Local Administaror

gajendra · September 8, 2015, 9:33am

Hi Folks,

show multiple results “name of administrator of client”

please suggest how to get name of local admin.

Thanks in advance

AlanM · September 8, 2015, 8:59pm

Are you trying to get the administrators of the OS or of this BigFix Endpoint. For the BigFix agent you already have the right info.

If you are trying to get the OS then maybe

members of local group "Administrators"

gajendra · September 9, 2015, 2:25pm

Thanks for reply …

I used this it showing multiple entries

strawgate · September 9, 2015, 2:50pm

You could do:

"Concatenations "; " of names of members of local group “Administrators” and that should give you a list of them viewable in the console
You can just mouse over the, “” to view all of them in the console
You can use Web Reports to view them all

gajendra · September 9, 2015, 3:53pm

I used concatenation it shows local admin access acccount (standard account who have admin privilage) only for all machines

we want domain users list whose have local admin access.

Thanks in advance

AlanM · September 9, 2015, 5:05pm

Then you are going to get multiple entries. The members of local group "Administrators" relevance will show any groups that have access that are AD based and you will have to use some AD queries in other places to get that.

Not sure exactly what you are trying to get, maybe if you start with an example of what you are trying to get.

gajendra · September 10, 2015, 9:51am

Thanks for reply

yes … it show all groups… we require only AD user.

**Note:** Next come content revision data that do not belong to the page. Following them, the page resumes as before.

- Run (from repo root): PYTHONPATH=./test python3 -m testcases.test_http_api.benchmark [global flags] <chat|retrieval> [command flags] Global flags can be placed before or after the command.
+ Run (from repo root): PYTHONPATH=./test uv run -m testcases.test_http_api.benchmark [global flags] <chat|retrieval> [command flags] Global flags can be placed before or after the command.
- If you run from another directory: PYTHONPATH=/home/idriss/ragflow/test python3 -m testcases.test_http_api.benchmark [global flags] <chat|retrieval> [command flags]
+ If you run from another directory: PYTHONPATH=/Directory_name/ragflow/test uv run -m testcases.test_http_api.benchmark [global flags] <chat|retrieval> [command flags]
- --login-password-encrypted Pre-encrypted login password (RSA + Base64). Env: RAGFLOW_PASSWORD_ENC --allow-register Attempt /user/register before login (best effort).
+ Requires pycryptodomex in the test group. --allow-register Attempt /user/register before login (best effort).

it showing multiple results…

strawgate · September 10, 2015, 3:31pm

I accidentally made a reply to this as it’s own topic yesterday night… but here is my actual reply:

So I cant seem to figure out how to print out all of the members of a domain group with BigFix (this might be intentional due to the slowness of an LDAP query…)

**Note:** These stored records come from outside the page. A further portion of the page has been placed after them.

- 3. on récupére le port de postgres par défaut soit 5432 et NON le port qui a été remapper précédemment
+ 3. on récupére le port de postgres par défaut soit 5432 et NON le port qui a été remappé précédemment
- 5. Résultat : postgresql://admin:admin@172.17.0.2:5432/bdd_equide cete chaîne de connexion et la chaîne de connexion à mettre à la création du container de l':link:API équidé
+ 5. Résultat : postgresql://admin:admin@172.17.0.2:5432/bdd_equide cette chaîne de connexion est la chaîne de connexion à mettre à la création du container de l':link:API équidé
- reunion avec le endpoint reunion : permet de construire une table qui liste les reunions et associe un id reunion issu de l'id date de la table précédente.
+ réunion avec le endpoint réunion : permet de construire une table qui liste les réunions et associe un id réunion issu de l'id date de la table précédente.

You could also write a script that gets this information (Like with Powershell) and then output it to a file and read it with an analysis

First I’d make a fixlet…
But – you could use a script like this: https://gallery.technet.microsoft.com/scriptcenter/Get-LocalGroupMembership-c6168cfd

Maybe make another script that calls, Import-Module and then the command Get-LocalGroupMembership and puts the output to a file

Call the script using this:
waithidden powershell -ExecutionPolicy Bypass -NoLogo -NonInteractive -NoProfile -WindowStyle Hidden -File “.ps1”

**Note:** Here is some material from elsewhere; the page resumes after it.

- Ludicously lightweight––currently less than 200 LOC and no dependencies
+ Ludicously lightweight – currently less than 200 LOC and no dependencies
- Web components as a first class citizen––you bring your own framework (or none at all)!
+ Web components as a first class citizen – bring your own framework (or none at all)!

Then you could make an analysis that reads the contents of the file

SLB · September 14, 2015, 6:06pm

Would somethig like this work for you?

members whose (it as string does not start with computer name) of local group “Administrators”

This should exclude any local account and leave you with how ever many domain accounts are members (you can also concatenate into a singular)

strawgate · September 14, 2015, 7:11pm

I think his issue is due to not being able to evaluate the members of groups in the administrators group. Getting explicit members is easy but knowing who is a member of the domain admins group (or any other group) is more challenging.